Но Лубрани не дал ей посмотреть и спрятал книжку.

— Расскажи лучше ты, Линда, что ты делала двадцатого вечером. Ну, мы слушаем…

Линда скорчила недовольную гримаску и проворчала, что у нее нет записной книжки.

— У меня ничего не осталось в памяти от этого года. Время растратила впустую. Ничего уже не могу вспомнить.

— Пусть будет не двадцатое. Расскажи, что было в прошлом году в декабре, что ты тогда делала? — сказал я.

— Работала, — сказала Линда.

— День и ночь? — спросил Лубрани.

— Разве вспомнишь сейчас? Запоминаешь только то, что делается по привычке изо дня в день. Все остальное забывается. Все, что ты говорил, во что верил, больше не существует. Помню только одно утро, на улице был такой густой туман, что казалось, мир навсегда исчез за белой ватной пеленой. Даже шагов не было слышно… Лишь это утро мне и запомнилось.
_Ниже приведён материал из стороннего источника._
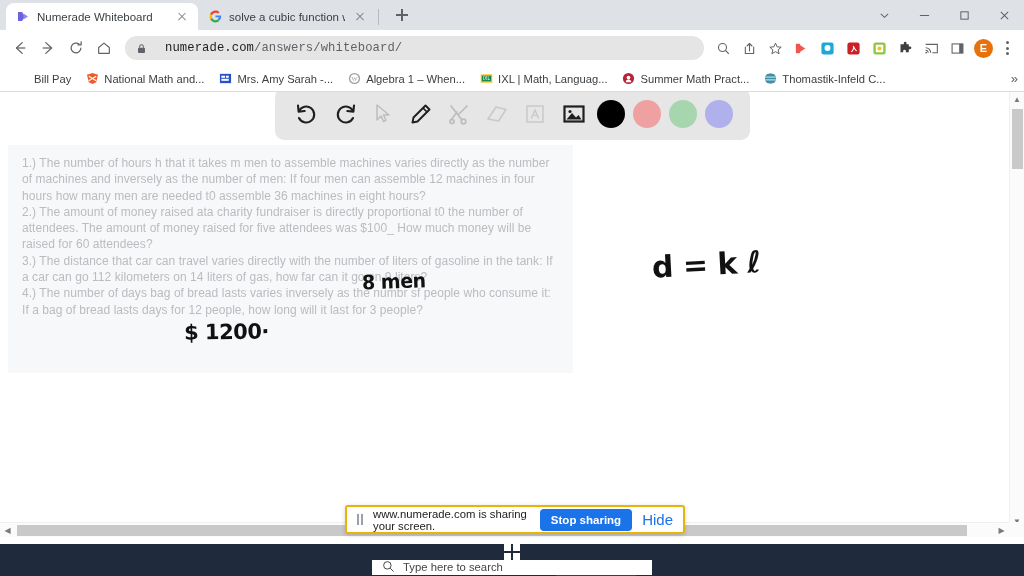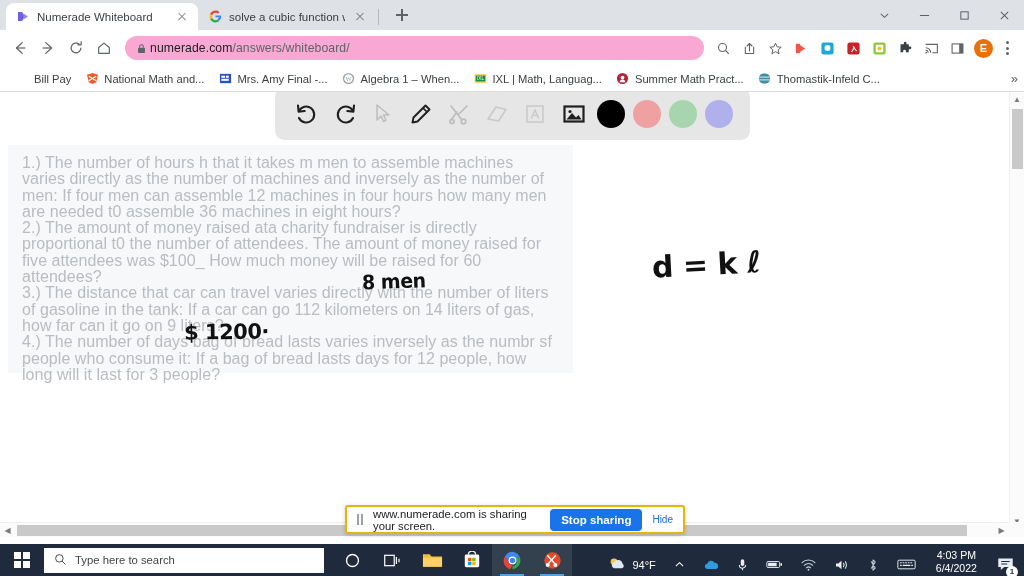--- a/index.html
+++ b/index.html
@@ -48,8 +48,8 @@
   .toolbar { height: 36px; background:#fff; display:flex; align-items:center; padding: 0 7px; gap:2px;}
   .navbtn { width:26px; height:26px; display:flex; align-items:center; justify-content:center; color:#5f6368; border-radius:50%;}
   .omnibox {
-    flex:1; height:24px; background:#f9a8d4; border-radius:13px; display:flex; align-items:center;
-    padding: 0 10px; gap:2px; margin: 0 5px 0 6px; font-size:11.8px; color:#202124;
+    flex:1; height:24px; background:#e5e5e5; border-radius:13px; display:flex; align-items:center;
+    padding: 0 10px; gap:17px; margin: 0 5px 0 6px; font-size:11.8px; color:#202124;font-family:Liberation Mono, monospace;
   }
   .omnibox .lockbox { width:13px; height:13px; display:flex; align-items:center; justify-content:center;}
   .url { color:#202124; font-size:12.2px; letter-spacing:.1px;}

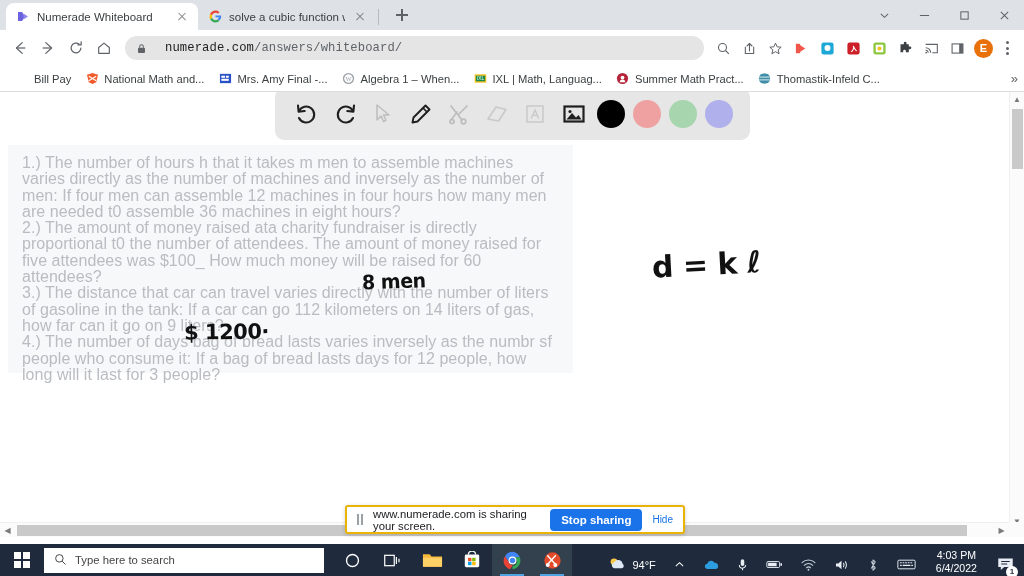--- a/index.html
+++ b/index.html
@@ -336,7 +336,7 @@
               <rect x="2.5" y="7.3" width="8" height="2.2" fill="#fff"></rect>
             </svg>
         </span>
-        <span>Mrs. Amy Final -...</span>
+        <span>Mrs. Amy Sarah -...</span>
       </span>
       <span class="bm">
         <span class="bm-ico">

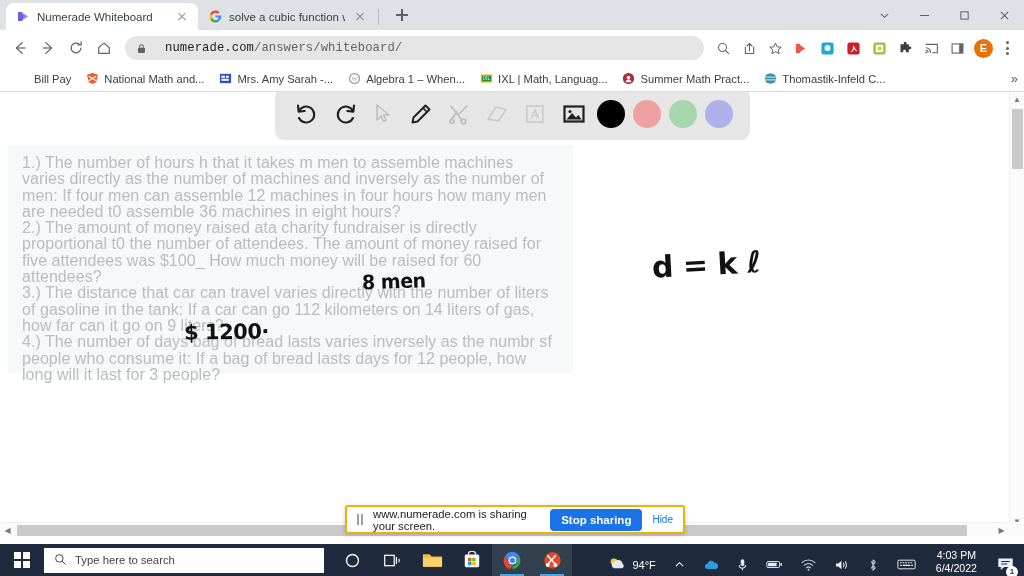--- a/index.html
+++ b/index.html
@@ -90,7 +90,7 @@
     background:#f7f8f9; padding: 10px 14px 10px 14px;
   }
   .problem-card p {
-    color:#b9bcc0; font-size:16px; line-height:16.3px; letter-spacing:.05px;
+    color:#b9bcc0; font-size:12px; line-height:16.3px; letter-spacing:.05px;
     font-family:"Liberation Sans", sans-serif;
   }
 

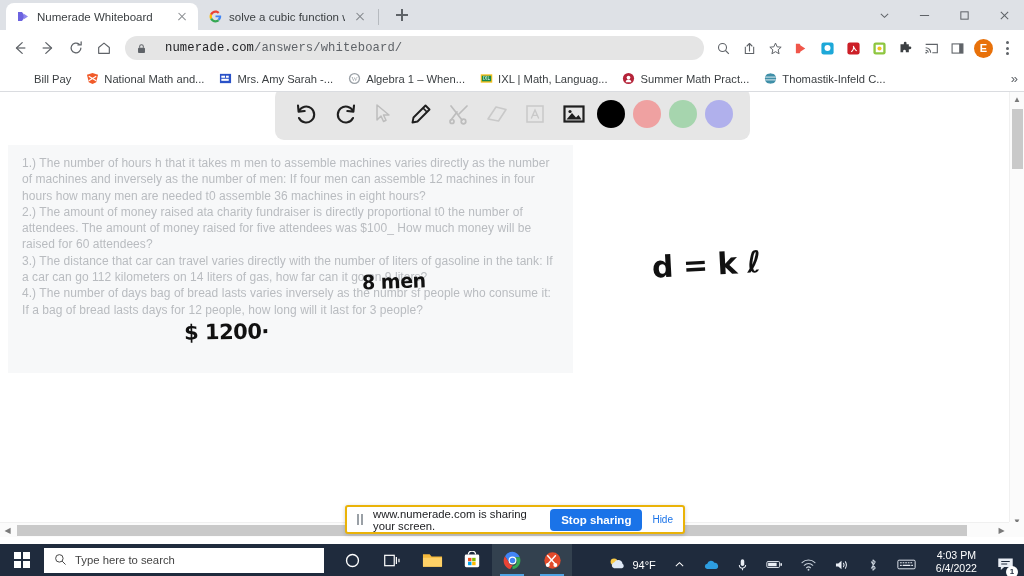--- a/index.html
+++ b/index.html
@@ -125,7 +125,7 @@
   .pause-ico i { width:2px; height:11px; background:#9aa0a6; display:block;}
   .share-text { flex:1; font-size:11.3px; color:#202124; }
   .stop-btn { background:#1a73e8; color:#fff; font-size:11.5px; font-weight:bold; padding:5px 11px; border-radius:4px;}
-  .hide-btn { color:#1a73e8; font-size:10px; }
+  .hide-btn { color:#1a73e8; font-size:15px; }
 
   
   .taskbar { position:absolute; left:0; bottom:0; width:1024px; height:32px; background:#1f2b3d; display:flex; align-items:center;}

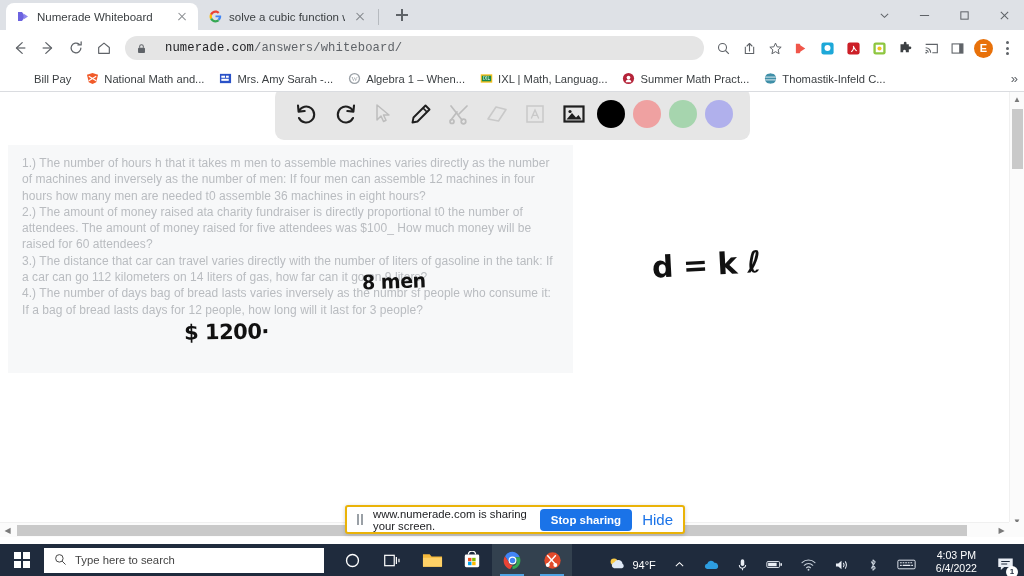--- a/index.html
+++ b/index.html
@@ -128,7 +128,7 @@
   .hide-btn { color:#1a73e8; font-size:15px; }
 
   
-  .taskbar { position:absolute; left:0; bottom:0; width:1024px; height:32px; background:#1f2b3d; display:flex; align-items:center;}
+  .taskbar { position:absolute; left:0; bottom:0; width:1024px; height:32px; background:#1f2b3d; display:flex; align-items:center;flex-direction:column;}
   .start { width:44px; height:32px; display:flex; align-items:center; justify-content:center;}
   .winlogo { display:grid; grid-template-columns:7px 7px; grid-template-rows:7px 7px; gap:1.6px;}
   .winlogo i { background:#fff; display:block;}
— С кем же ты гуляла по улицам той ночью?

— Э, давайте бросим эти глупости, — сказал Лубрани, — а то плетем всякие небылицы.

О моих воспоминаниях они не спросили. Не знаю даже, обрадовало меня это или нет. Линда наклонилась над столом и сказала:

— Давайте лучше попробуем угадать другое. Что мы будем делать в этот день в будущем году?

Безумная танцовщица давно утихомирилась. Две-три пары еще танцевали. Было уже часа три утра, и зал опустел. Половина оркестрантов дремала.

— Впрочем, нет, — неожиданно сказала Линда, — давайте вспоминать, что мы делали сегодня вечером.

— Пей лучше, пей, — заметил Лубрани.

— Хочешь, чтобы я запомнила это вино? — жалобным голосом сказала Линда.

На следующий день, когда мы вдвоем шли с ней по улице, я спросил:

— Ты и вправду забыла все, что было в прошлом году?

— А ты все еще думаешь об этом? — сказала Линда.

Возвращаясь домой, я решил, что лучше уж одиночество, чем постоянное ожидание, что Линда скоро забудет и думать обо мне. Мысли эти доставляли мне горькую радость. Может, если внезапно оборвать наши встречи, это заденет ее за живое и тогда она уже не сможет меня забыть.

— Я вот помню каждую минуту с того дня, как увидел тебя, — сказал я.